Eleven years ago, we started with six and now have over 100 in our children's ministries. Whatever you do, do it with quality. Do the best job you can do. Make Jesus proud of your program. Act like he is one of the kids in the program.

Pray before you start, pray while you are doing it, and pray after as you evaluate how to do it better next week. We usually know a year in advance the direction we are going for the year, and have several months of lessons semi-planned and several weeks pretty well locked in within a minute or two.

So call your group Rock Solid, or AWANA (don't use this name, it is copyrighted, but one of the better names in Christian Ed) or come up with a certified OK name teens approve (ask church kids at another church, your nephews, some teens somewhere) and have a dynamite program, free food is better.

One of the best crowd pleasers I know of is one of the Power Teams running around the country. They bend bars of steel and break bricks, they come through Brentwood at least once a year and fill the high school auditorium at 7:00-9:00 in the evening. Once they have bent the bars and blown up the water bottles, they tell their testimony. Students get saved every year.  FEEL THE POWER, Impact Ministries, Jon Pritikin Director, POB 66432, Scott’s Valley, CA 95067. Booking 510.988.3662. Jon was one of my high school students the one year I taught high school, he runs one of these teams.  Don't know where you live, but there are several teams in different parts of the country.

Pray.
Pray.

Did I mention pray?

Make a plan. After you have bathed it in prayer, follow your instincts; many times it is the leading of the Spirit. Be friendly. Be real. Invite them. Have a program for the kids that is better than Nintendo and they will come. Once you have their trust, they will follow you. Once they trust God they will follow his leading.

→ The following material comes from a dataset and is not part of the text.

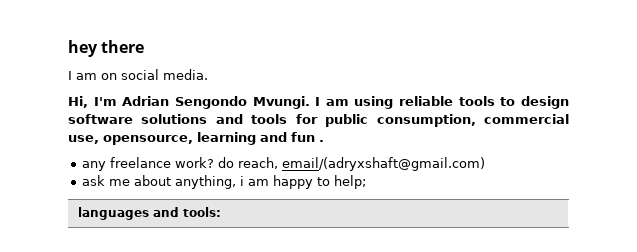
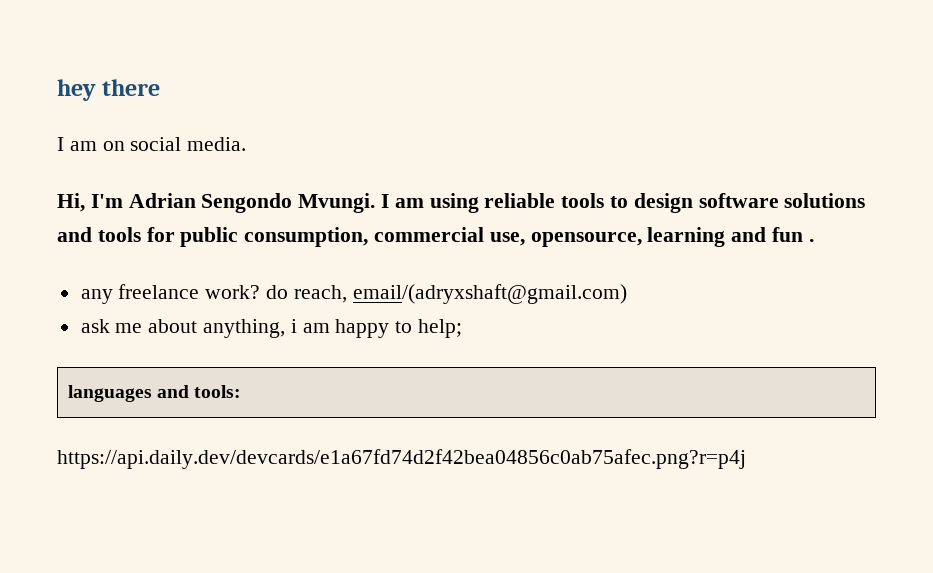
(221, 212) none -> [57,449,746,469] // https://api.daily.dev/devcards/e1a67fd74d2f42bea04856c0ab75afec.png?r=p4j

Synergism is why you go to the mall. Why do you go to the mall, because when you park the car you can do MANY things in one place. If you have Bible study, good games, (GROUP and YOUTH SPECIALTIES both have great game ideas) donuts, hotdogs, a place to talk, good Christian music, a great prayer life you start to develop synergism. The more reasons you give them to come, the more will come. But don't forget to put in the best Bible study known to man with real prayer. Small groups can't do it all every week, but with planning you can do many fun things every week.

Real Bible study is not a lecture. There are over 100 teaching techniques, learn how to use many of them. The morgue is quiet. Kids are noisy. Use this effectively and you will rule the world, or at least the youth group.  If two show up do your program like 60 showed up. You have six kids? Give three and egg and three a triangle and ask them to tell you about the Trinity in buzz groups. Give them five minutes and have them report. Then tell them the part the missed, or congratulate them if they got it right.

Hope this helps. Delighted with your vision. Tell me how it turns out. With God nothing is impossible.